Description
Cimacef (Cefuroxime) 1.5 g Vial for Intravenous Administration
Composition
Active Ingredient: Cefuroxime. Other ingredients may include sodium carbonate, sodium citrate, and water for injection.
Mechanism of Action
Pharmacological Properties: Cefuroxime exerts its effects by disrupting the synthesis of the bacterial cell wall, resulting in bacterial cell death. It demonstrates bactericidal activity against a broad spectrum of gram-positive and gram-negative bacteria.
Indications for Use
Indicated for: Cimacef is prescribed for the treatment of infections caused by susceptible bacteria. This includes infections of the lower respiratory tract, skin and skin structure, urinary tract, bone and joint, and septicemia.
Contraindications
Contraindications: Cimacef should not be administered to individuals with a known hypersensitivity to cefuroxime or other cephalosporins.
Side Effects
Common side effects of Cimacef may include gastrointestinal disturbances, allergic reactions, and skin rashes. Patients should seek medical advice if they experience any adverse reactions.
Usage Instructions
Administration: Cimacef is administered via intravenous infusion over a 30-minute period. The dosage and duration of therapy should be individualized based on the severity of the infection.
Benefits Compared to Analogues
Cimacef offers a broad spectrum of antibacterial activity, making it effective against a wide range of pathogens.
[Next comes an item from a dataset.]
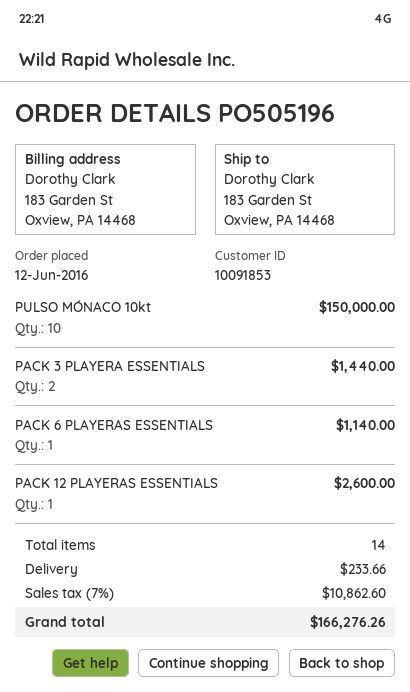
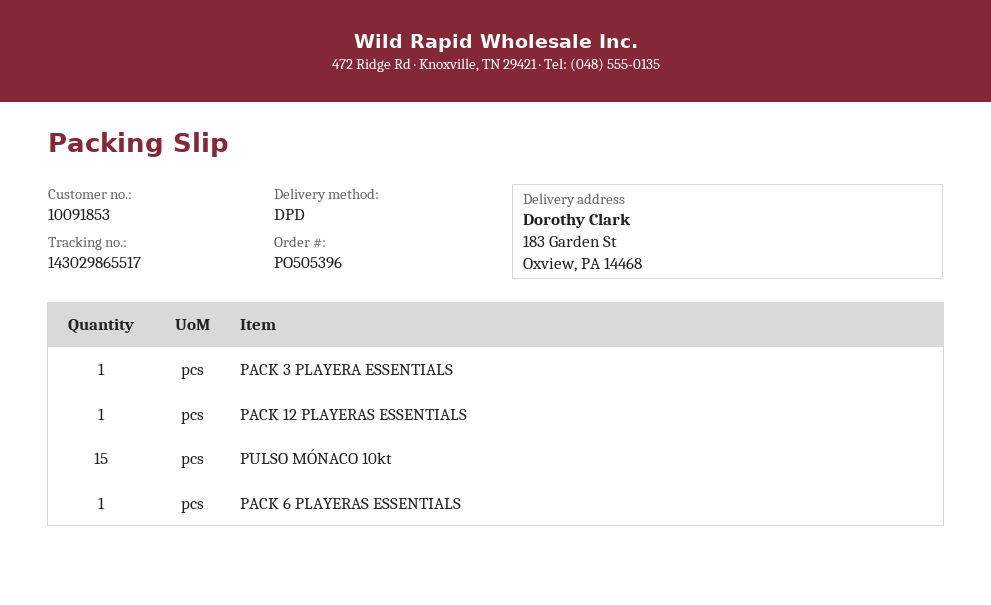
order number: PO505196 -> PO505396
PULSO MÓNACO 10kt: 10 -> 15
PACK 3 PLAYERA ESSENTIALS: 2 -> 1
Its proven efficacy and safety profile make it a valuable option in the management of serious infections.
Suitable Patient Groups
Cimacef can be used in various patient populations, including adults, children, and the elderly. Dosage adjustments may be necessary based on age and renal function.
Storage and Shelf Life
Cimacef should be stored as per the manufacturer’s instructions. It is essential to check the expiration date on the packaging and discard any expired vials. Proper storage conditions help maintain the product’s stability and effectiveness.
Packaging Description
Cimacef is available in single-dose vials containing 1.5 grams of cefuroxime for intravenous administration. The packaging should be inspected for any signs of damage before use.
Clinical Evidence and Proven Effectiveness
Clinical studies have demonstrated the efficacy of cefuroxime in treating various bacterial infections. Research published in reputable journals, such as the Journal of Antimicrobial Chemotherapy and the International Journal of Infectious Diseases, supports the effectiveness and safety of cefuroxime in clinical practice.